» **Required action**: Use the entries below and reproduce exactly the lines from the one containing "(244, 317) none" down to the one containing "(516, 815) none", both of them included.

» **Data under study**:
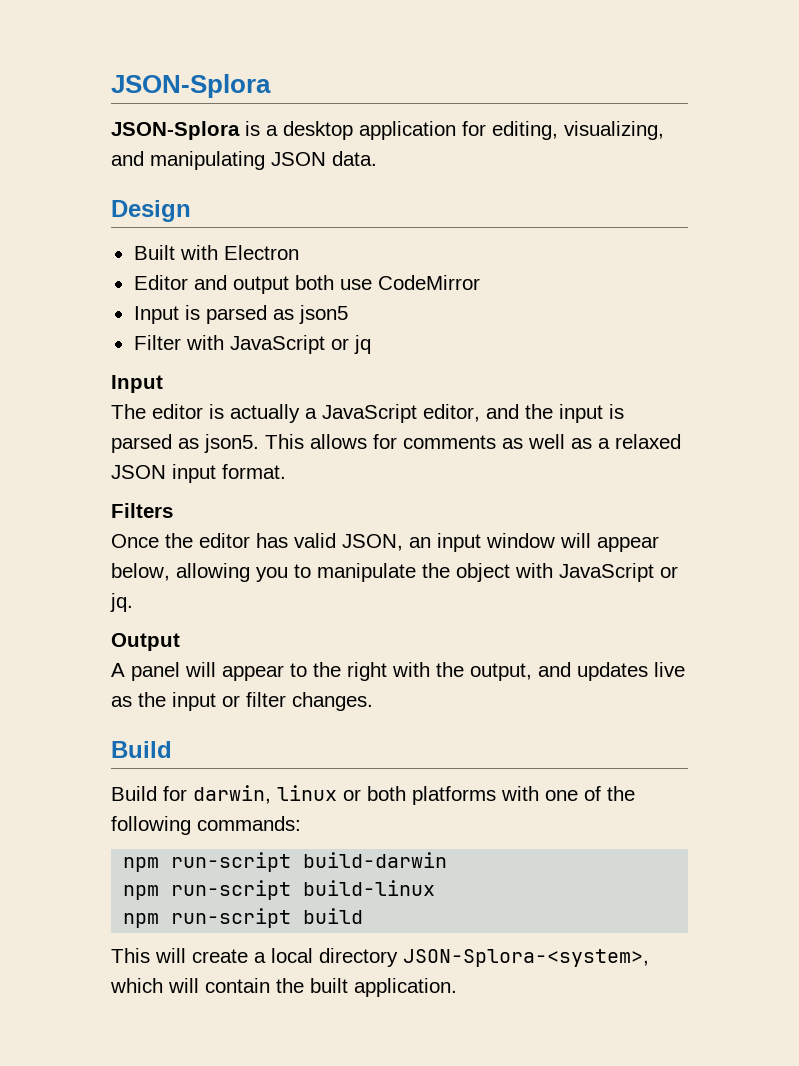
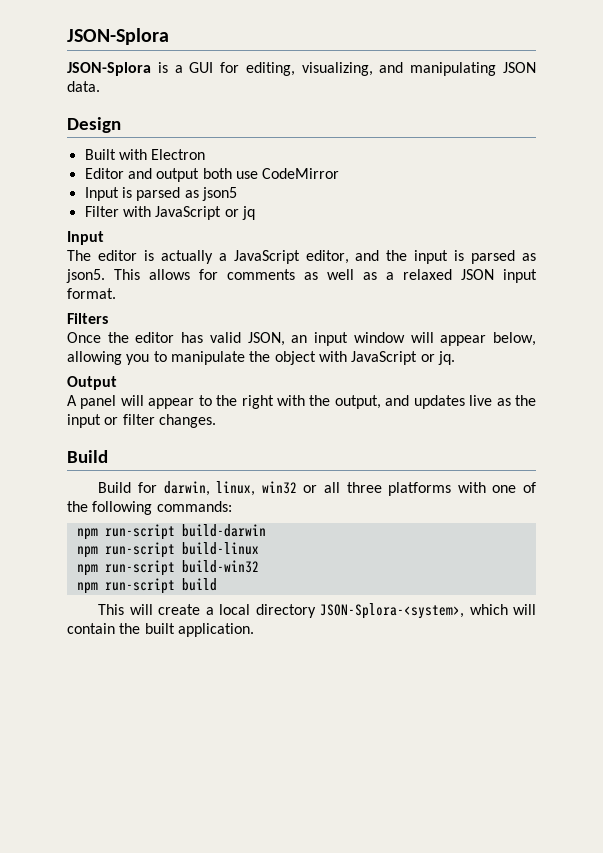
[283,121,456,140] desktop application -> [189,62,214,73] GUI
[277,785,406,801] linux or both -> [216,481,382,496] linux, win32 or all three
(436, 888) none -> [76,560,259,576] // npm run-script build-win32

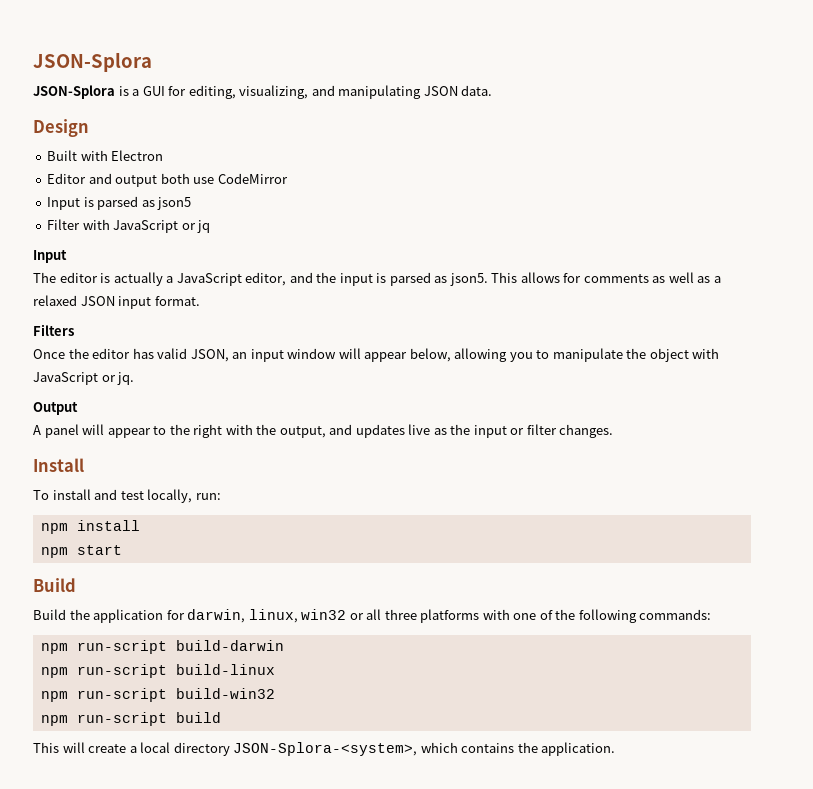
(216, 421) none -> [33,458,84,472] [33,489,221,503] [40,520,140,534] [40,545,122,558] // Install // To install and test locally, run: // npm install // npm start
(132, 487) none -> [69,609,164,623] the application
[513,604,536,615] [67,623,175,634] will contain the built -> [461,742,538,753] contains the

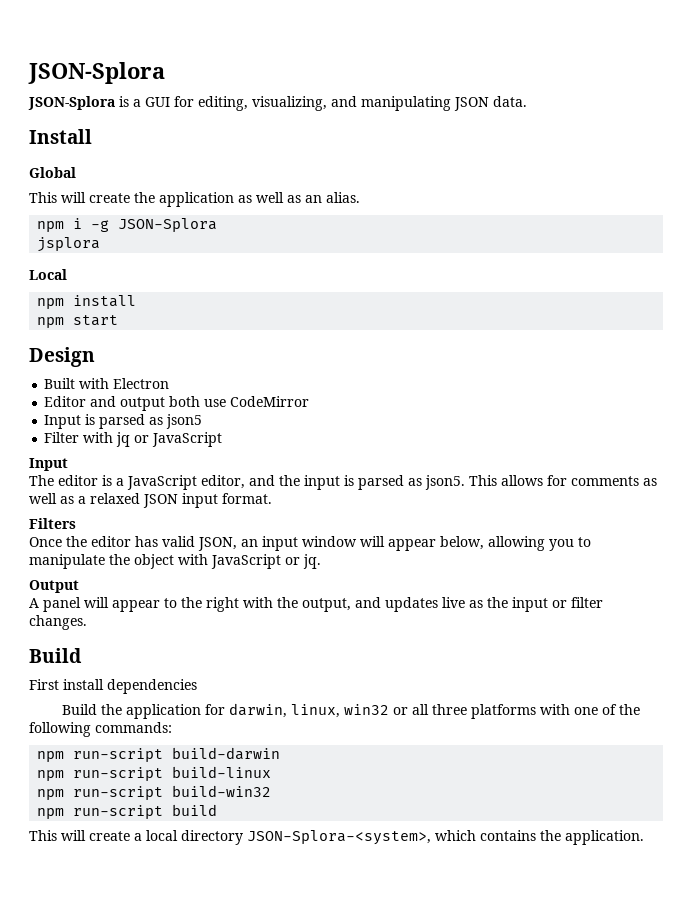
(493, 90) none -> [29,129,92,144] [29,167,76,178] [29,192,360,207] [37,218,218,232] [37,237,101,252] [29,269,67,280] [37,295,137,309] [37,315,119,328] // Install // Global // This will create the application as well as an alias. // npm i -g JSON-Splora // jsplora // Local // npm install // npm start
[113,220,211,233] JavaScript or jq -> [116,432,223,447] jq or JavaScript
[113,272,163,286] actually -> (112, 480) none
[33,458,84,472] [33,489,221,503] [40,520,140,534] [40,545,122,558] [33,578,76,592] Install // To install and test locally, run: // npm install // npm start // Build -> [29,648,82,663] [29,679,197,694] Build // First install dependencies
...
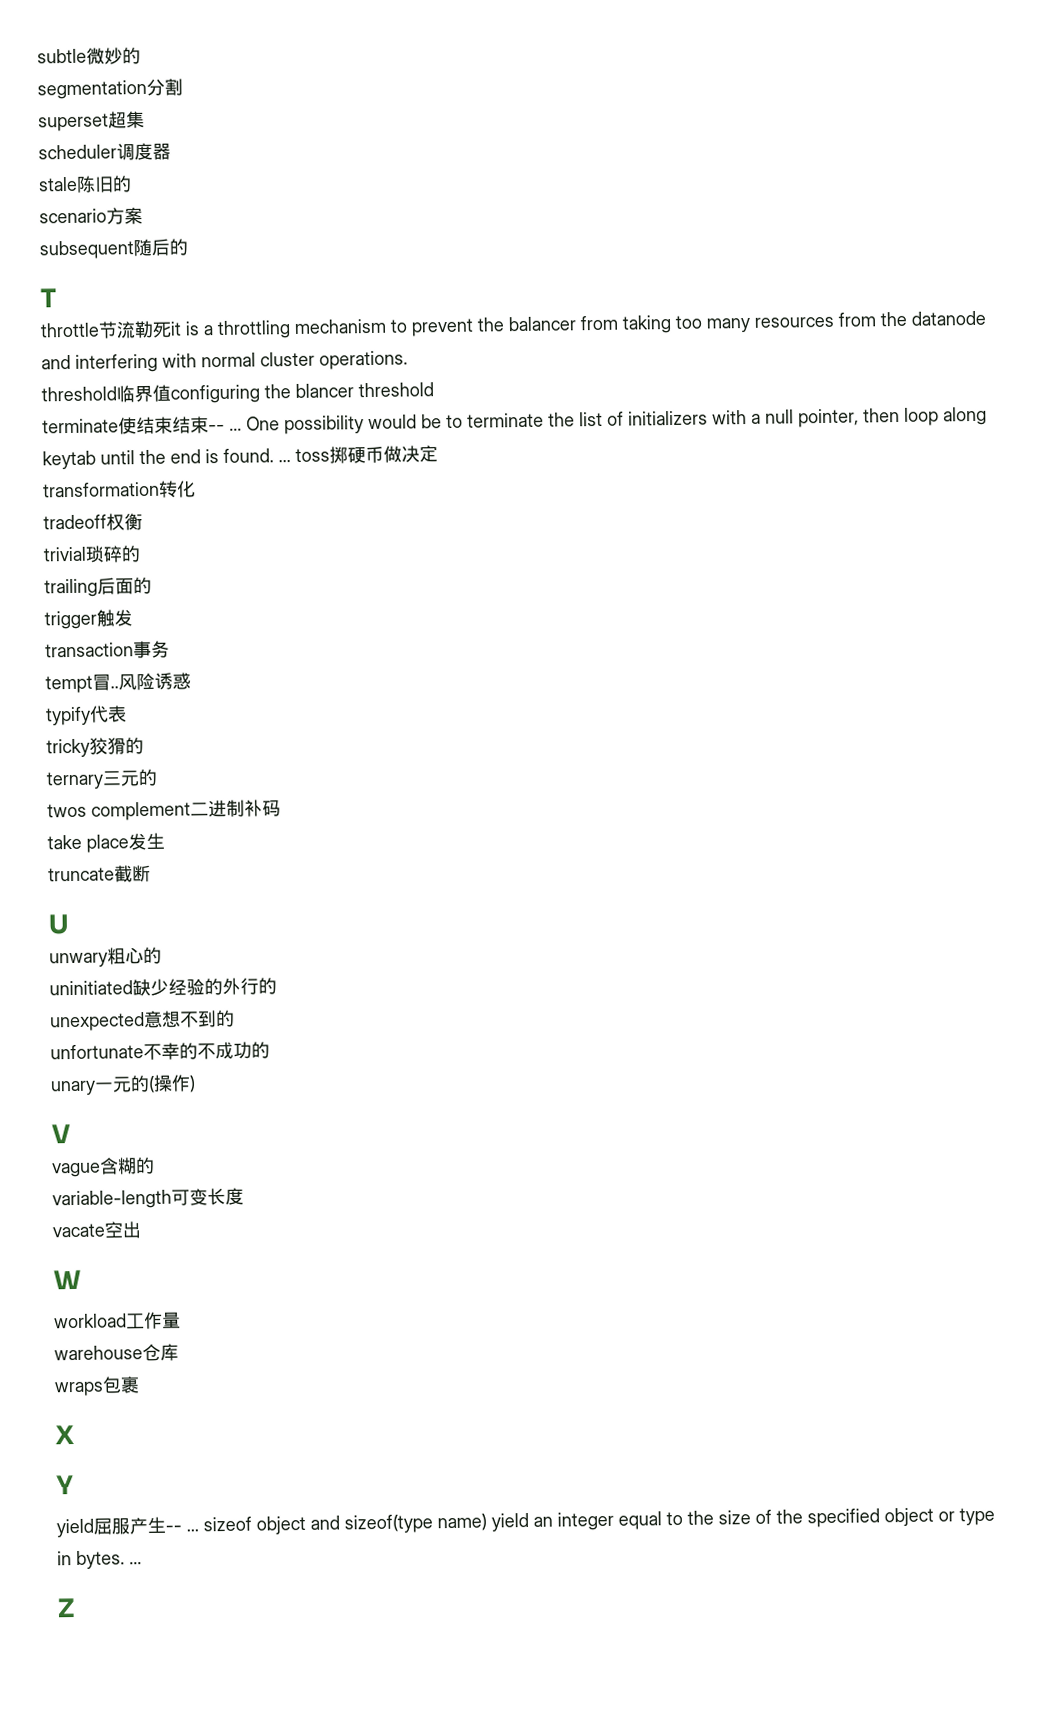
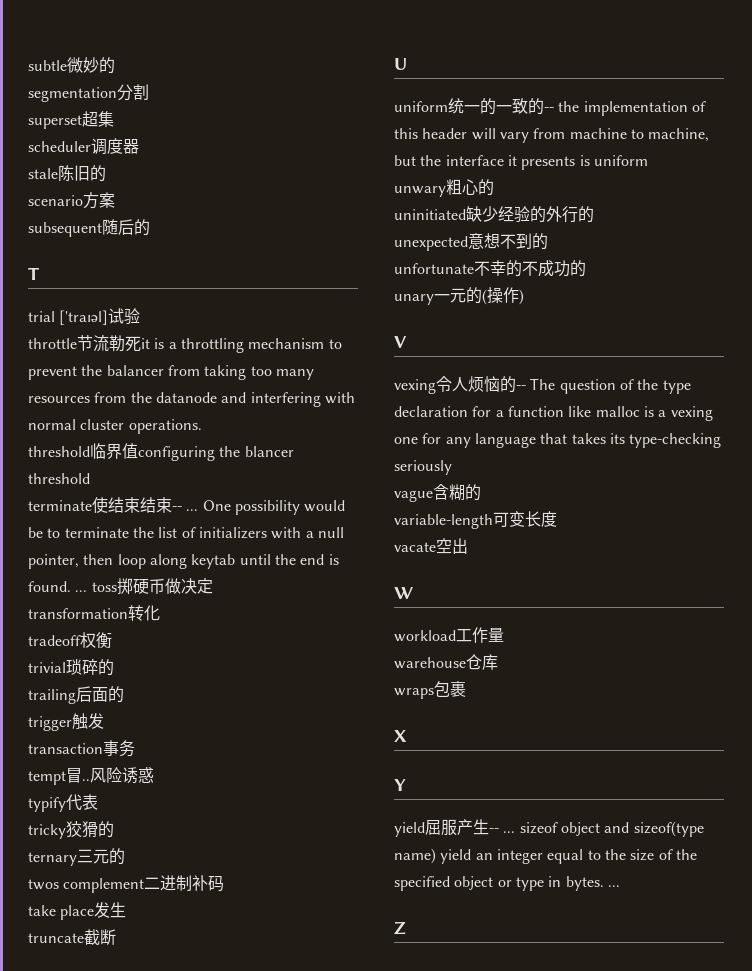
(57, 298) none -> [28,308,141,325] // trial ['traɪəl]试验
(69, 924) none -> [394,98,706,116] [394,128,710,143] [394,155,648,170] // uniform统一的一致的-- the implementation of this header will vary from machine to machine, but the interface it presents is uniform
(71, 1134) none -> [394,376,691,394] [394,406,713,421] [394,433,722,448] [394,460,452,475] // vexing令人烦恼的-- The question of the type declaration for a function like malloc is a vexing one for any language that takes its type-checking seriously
==
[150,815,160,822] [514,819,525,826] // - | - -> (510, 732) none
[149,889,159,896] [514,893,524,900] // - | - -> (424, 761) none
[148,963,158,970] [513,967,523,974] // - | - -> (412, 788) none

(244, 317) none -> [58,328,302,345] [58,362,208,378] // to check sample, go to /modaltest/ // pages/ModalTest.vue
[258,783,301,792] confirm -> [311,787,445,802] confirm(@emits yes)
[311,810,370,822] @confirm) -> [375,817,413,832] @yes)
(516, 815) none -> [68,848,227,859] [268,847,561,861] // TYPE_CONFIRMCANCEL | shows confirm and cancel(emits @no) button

» **Solution to the problem**:
(244, 317) none -> [58,328,302,345] [58,362,208,378] // to check sample, go to /modaltest/ // pages/ModalTest.vue
[258,783,301,792] confirm -> [311,787,445,802] confirm(@emits yes)
[311,810,370,822] @confirm) -> [375,817,413,832] @yes)
(516, 815) none -> [68,848,227,859] [268,847,561,861] // TYPE_CONFIRMCANCEL | shows confirm and cancel(emits @no) button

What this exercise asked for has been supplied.